[Edit difference data]
——

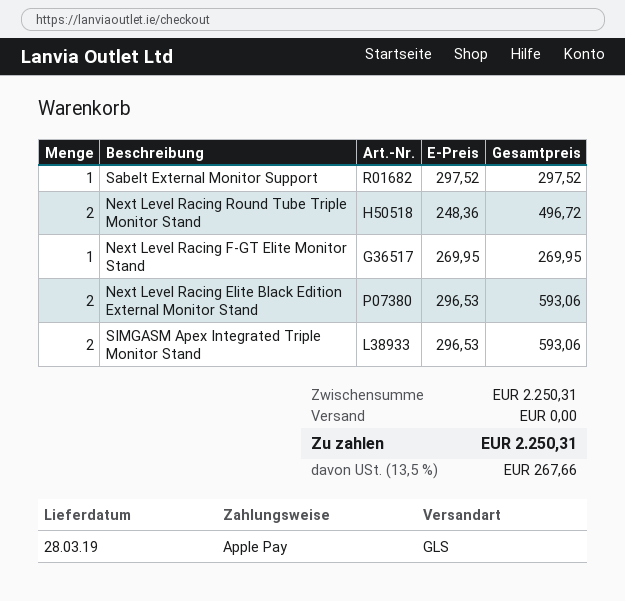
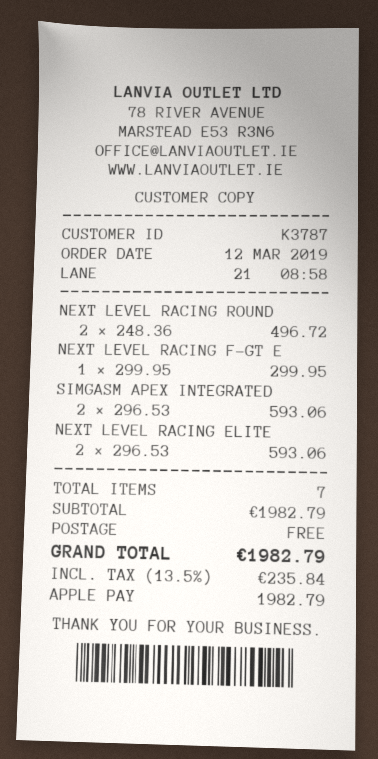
Sabelt External Monitor Support: 1 x 297.52 = 297.52 -> none
Next Level Racing F-GT Elite Monitor Stand: 1 x 269.95 = 269.95 -> 1 x 299.95 = 299.95
subtotal: 2250.31 -> 1982.79
tax: 13.5% = 267.66 -> 13.5% = 235.84
total: 2250.31 -> 1982.79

——

Your task >> Find the word "Monitor" in the entries, and copy every line it shows up in.

Written solution >>
Sabelt External Monitor Support: 1 x 297.52 = 297.52 -> none
Next Level Racing F-GT Elite Monitor Stand: 1 x 269.95 = 269.95 -> 1 x 299.95 = 299.95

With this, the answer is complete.